## Aim of the task
In the records that follow, locate every line with "Bewertungen" and extract it.
*** Exercise materials ***
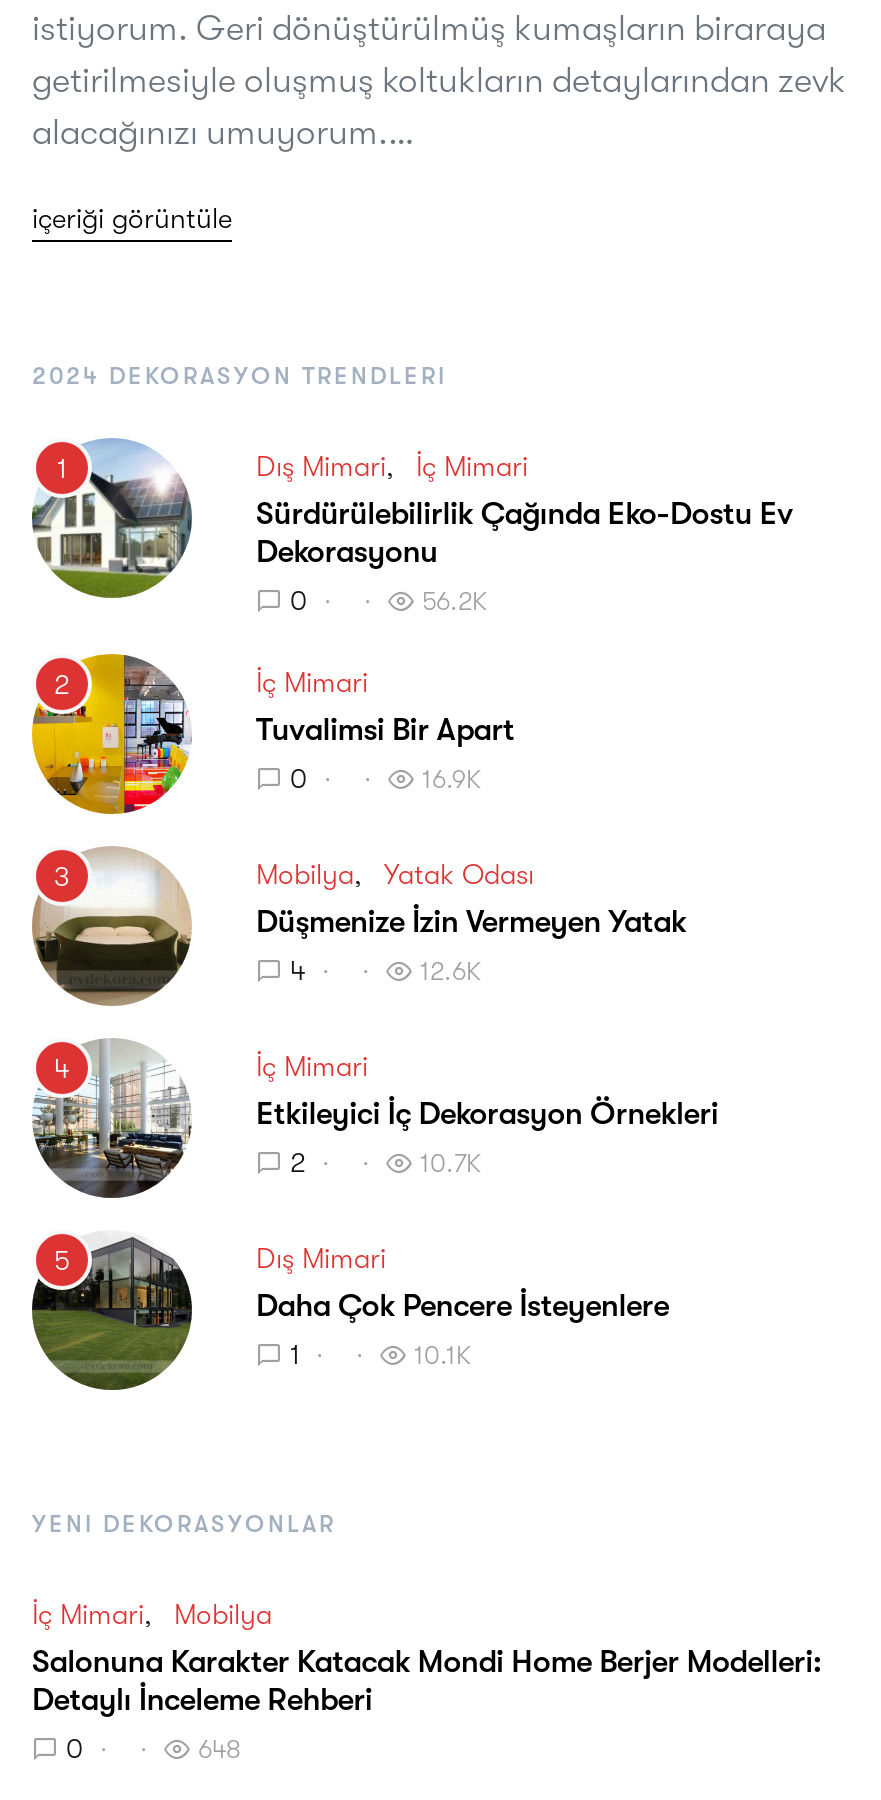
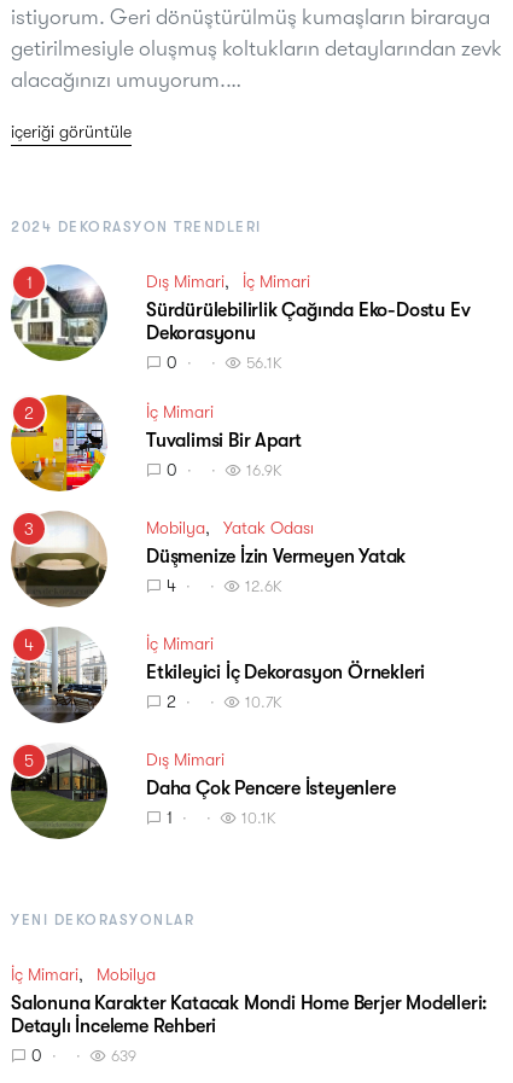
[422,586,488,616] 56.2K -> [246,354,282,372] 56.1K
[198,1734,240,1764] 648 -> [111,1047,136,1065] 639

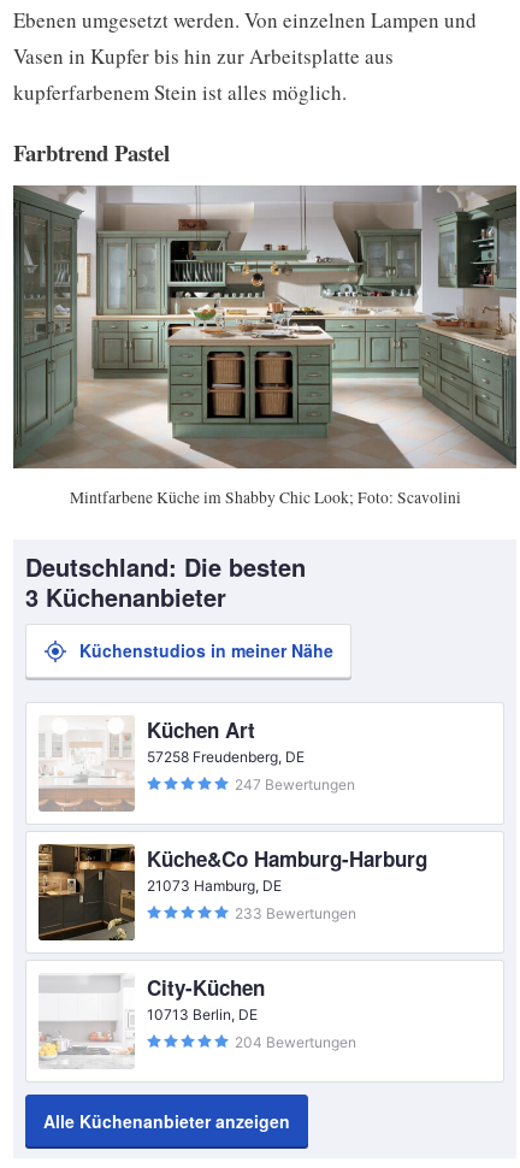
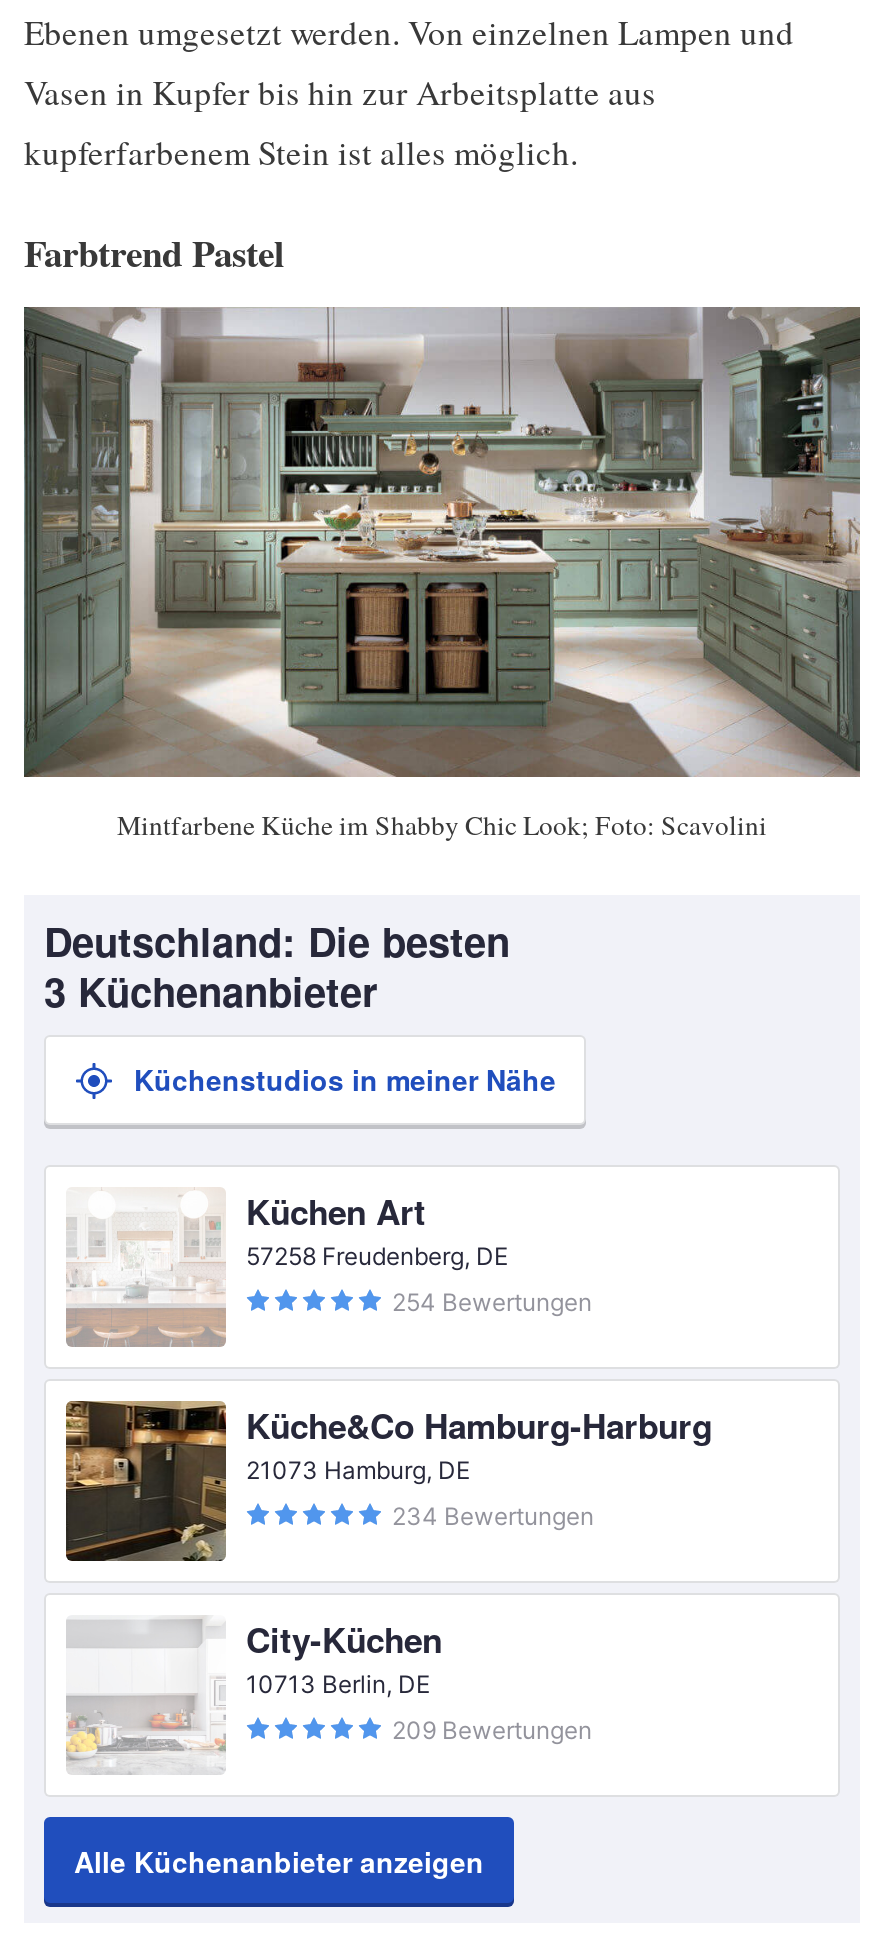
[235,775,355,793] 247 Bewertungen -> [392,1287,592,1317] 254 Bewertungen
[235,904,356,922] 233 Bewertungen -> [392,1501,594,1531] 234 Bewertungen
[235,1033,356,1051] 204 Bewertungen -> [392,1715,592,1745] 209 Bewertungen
*** End of Exercise materials ***
## Problem solution
[235,775,355,793] 247 Bewertungen -> [392,1287,592,1317] 254 Bewertungen
[235,904,356,922] 233 Bewertungen -> [392,1501,594,1531] 234 Bewertungen
[235,1033,356,1051] 204 Bewertungen -> [392,1715,592,1745] 209 Bewertungen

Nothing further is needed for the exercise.